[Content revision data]

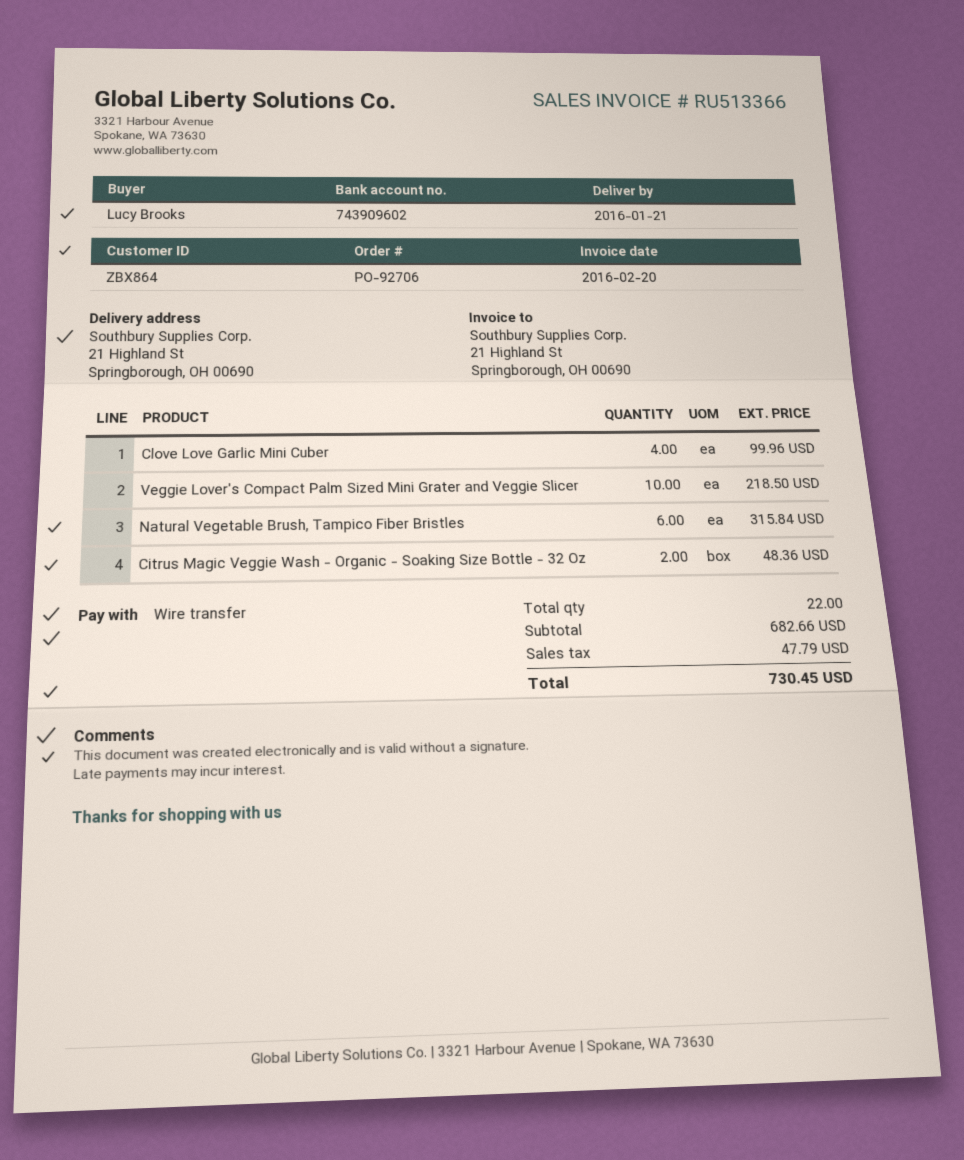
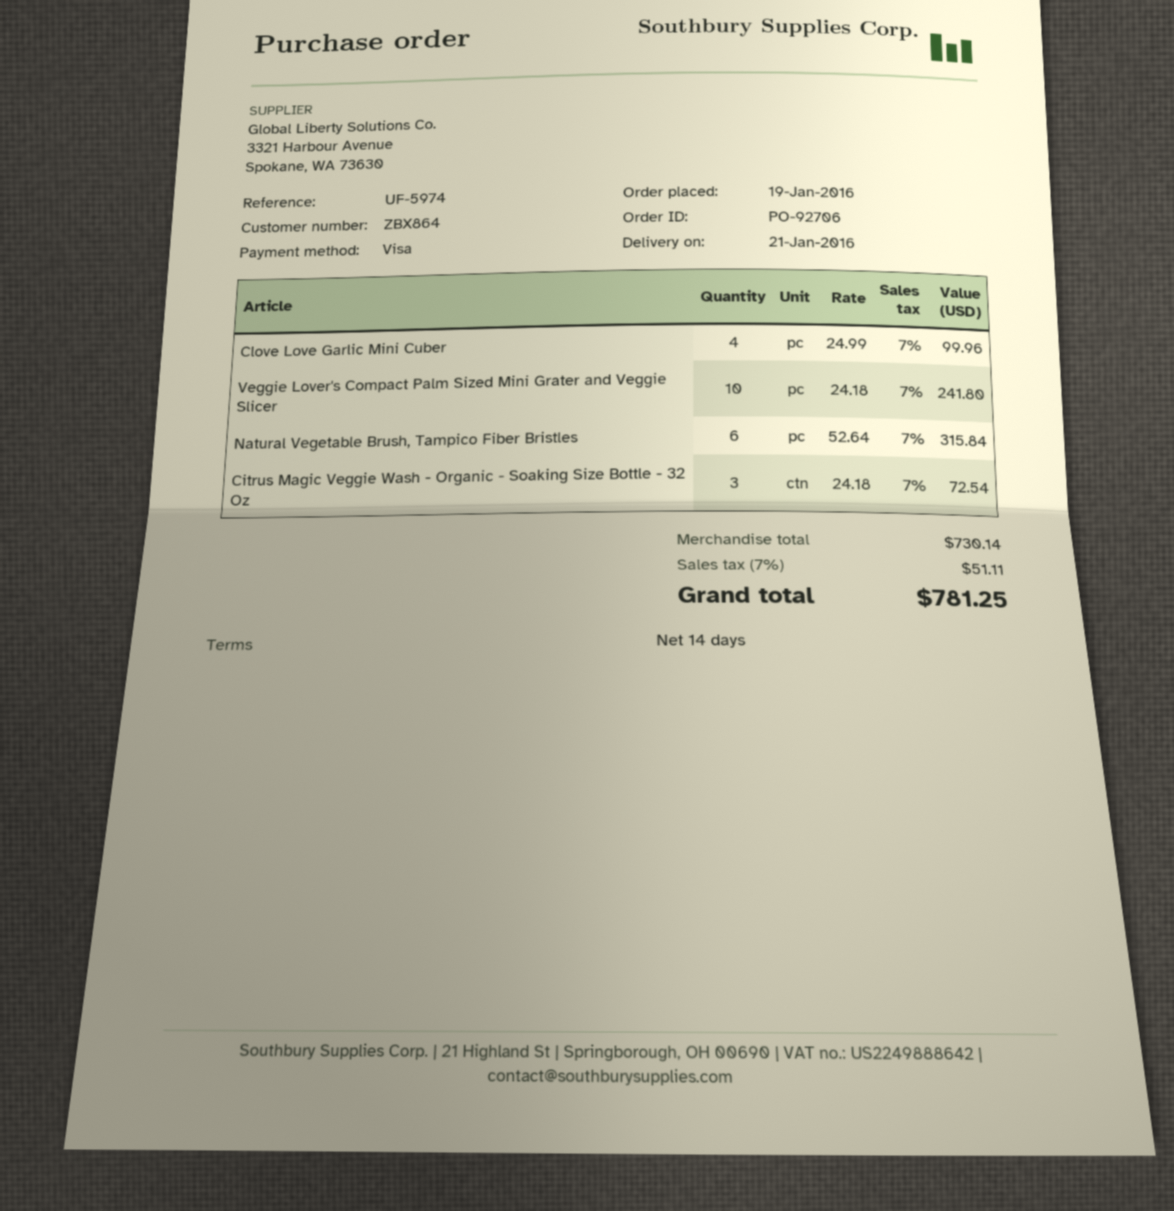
payment method: bank transfer -> Visa
Veggie Lover's Compact Palm Sized Mini Grater and Veggie Slicer: 10 for 218.50 -> 10 for 241.80
Citrus Magic Veggie Wash - Organic - Soaking Size Bottle - 32 Oz: 2 for 48.36 -> 3 for 72.54
subtotal: 682.66 -> 730.14
tax: 47.79 -> 51.11
total: 730.45 -> 781.25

## WHAT THIS TASK INVOLVES
Using the data above, write out every line exactly, leaving the images behind.

## RESULT FOR THIS TASK
payment method: bank transfer -> Visa
Veggie Lover's Compact Palm Sized Mini Grater and Veggie Slicer: 10 for 218.50 -> 10 for 241.80
Citrus Magic Veggie Wash - Organic - Soaking Size Bottle - 32 Oz: 2 for 48.36 -> 3 for 72.54
subtotal: 682.66 -> 730.14
tax: 47.79 -> 51.11
total: 730.45 -> 781.25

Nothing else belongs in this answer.